## What you should do
No line before the one holding "font-weight: bold ->" is to be copied; that line and all after it, through the end of the listing, are returned exactly, minus pictures.

----

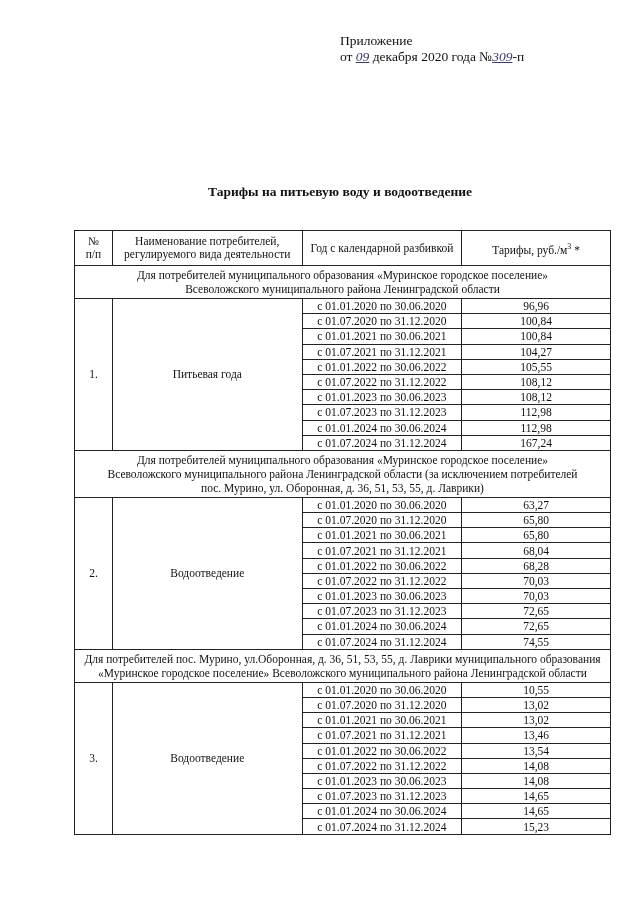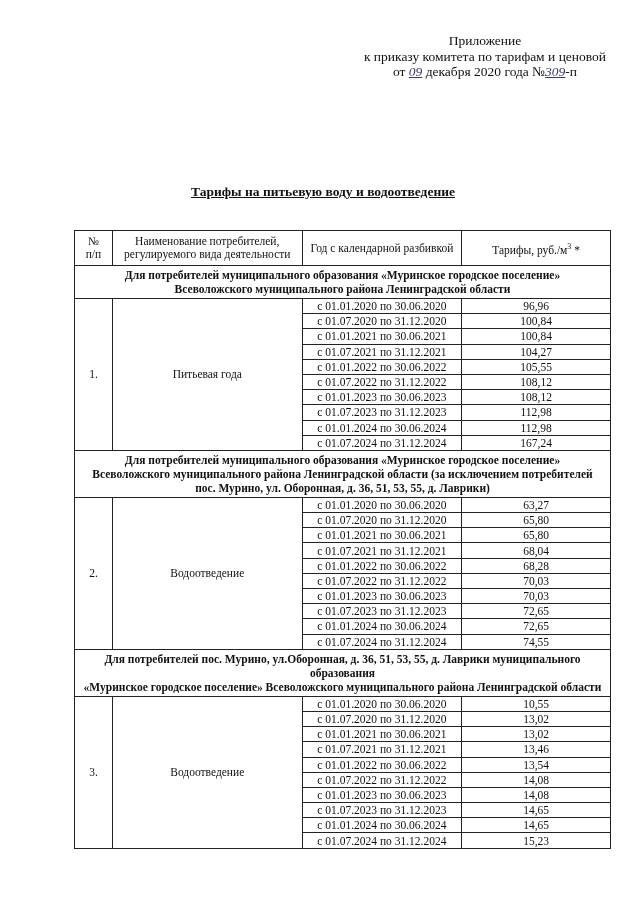"Приложение" .appendix { text-align: center -> none }
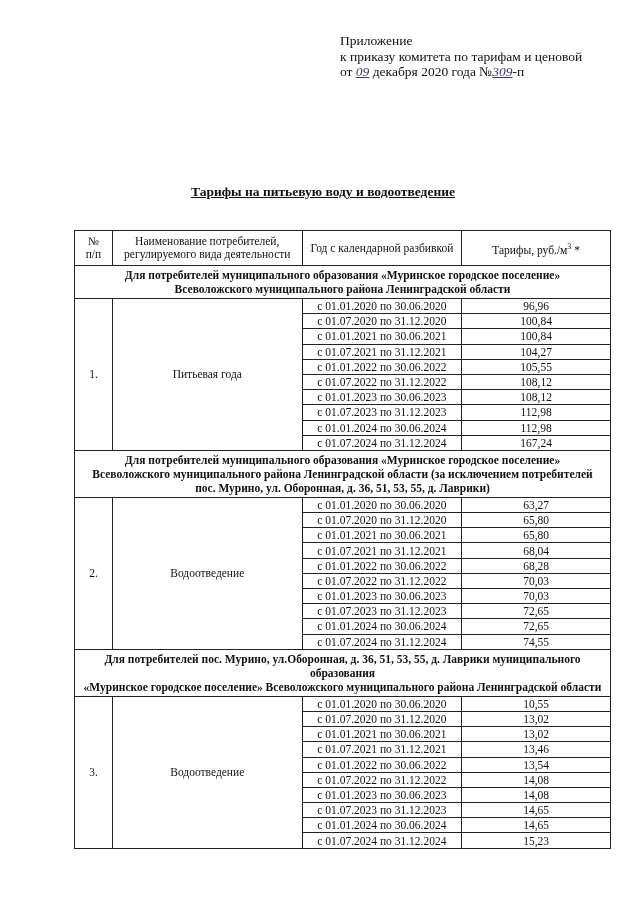"к приказу комитета по тарифам" div { html: <div>к приказу комитета по тарифам и ценовой</div> -> none }
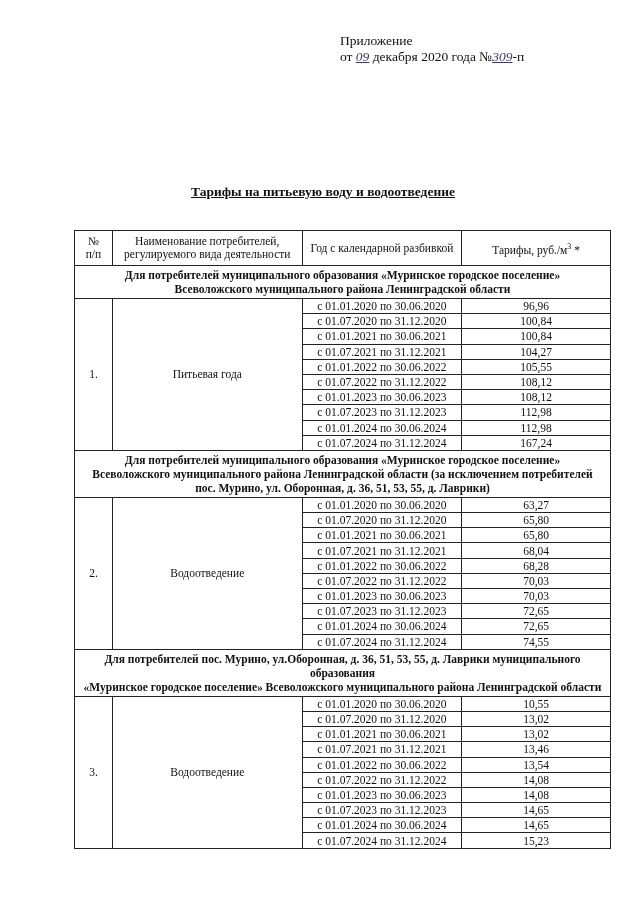"Тарифы на питьевую воду и" .title { left: 23px -> 40px; text-decoration: underline -> none }
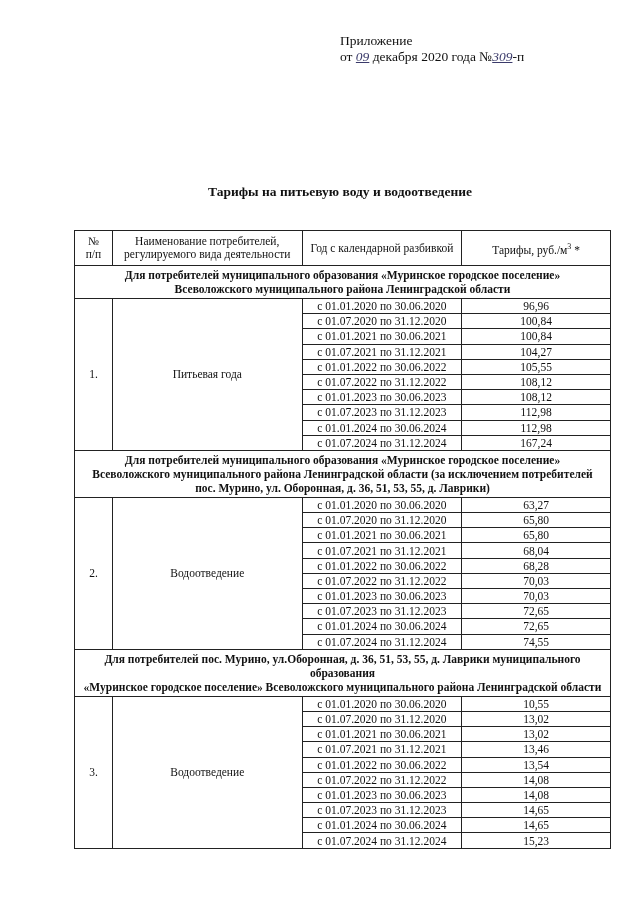"Для потребителей муниципального" table.tariffs td.section { font-weight: bold -> none }
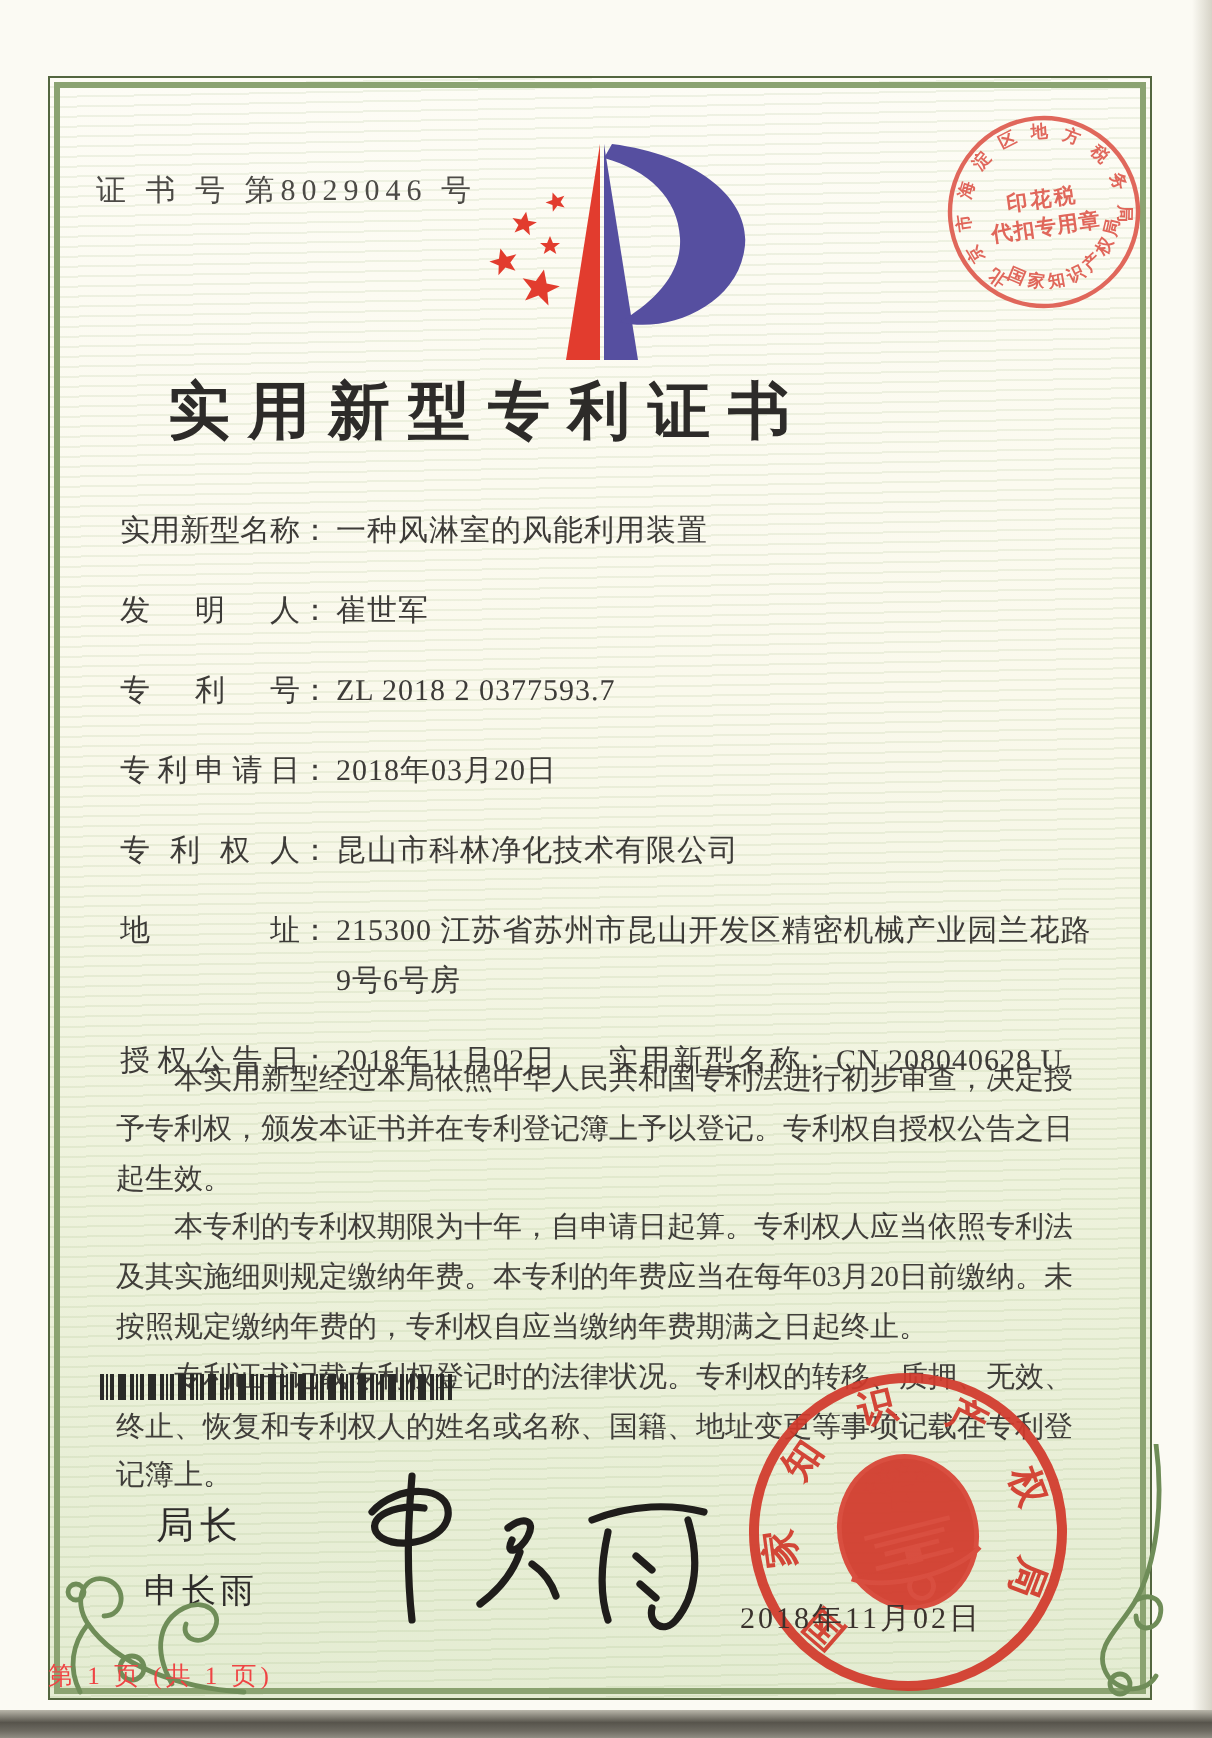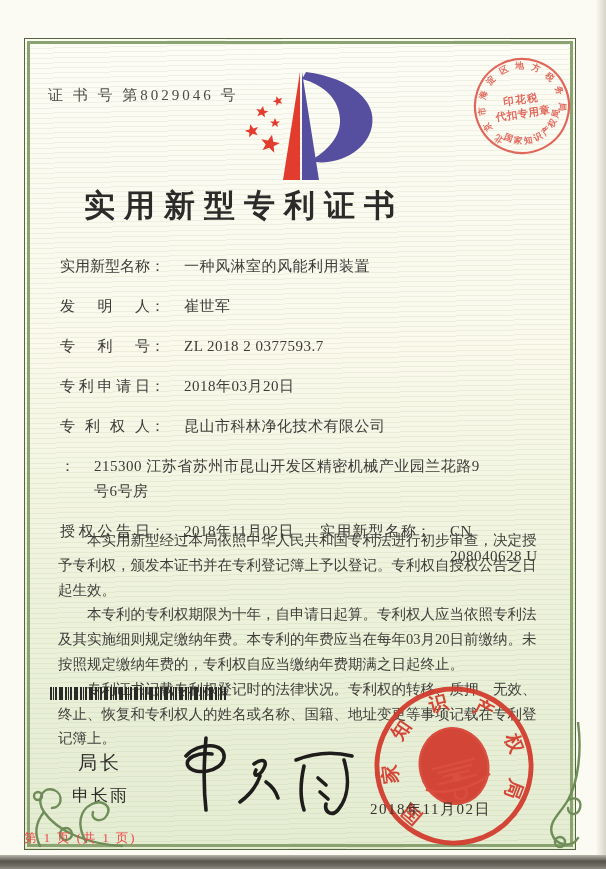"一种风淋室的风能利用装置" .field-value { margin-left: 16px -> none }
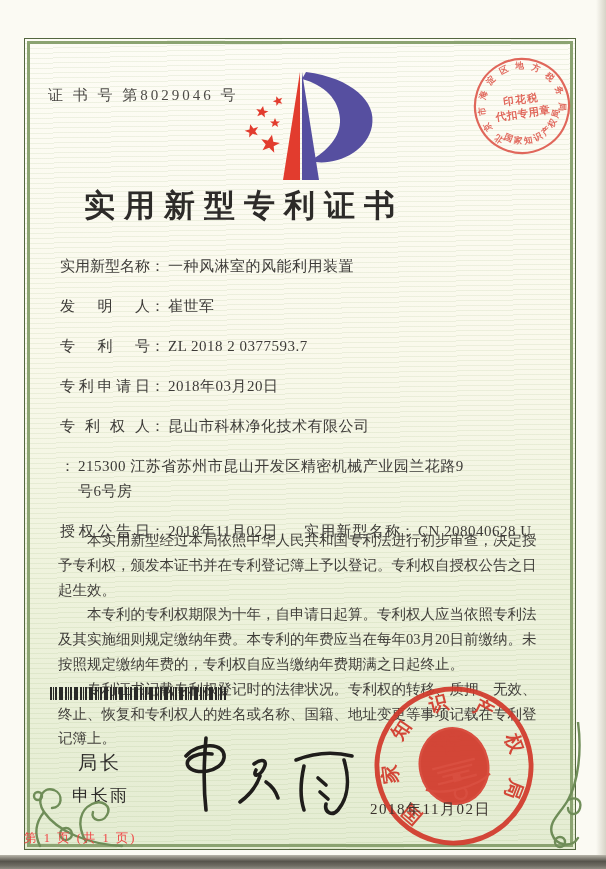"地址" span.field-label { html: none -> <span>地址</span> }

----

## Reply
"Для потребителей муниципального" table.tariffs td.section { font-weight: bold -> none }
"一种风淋室的风能利用装置" .field-value { margin-left: 16px -> none }
"地址" span.field-label { html: none -> <span>地址</span> }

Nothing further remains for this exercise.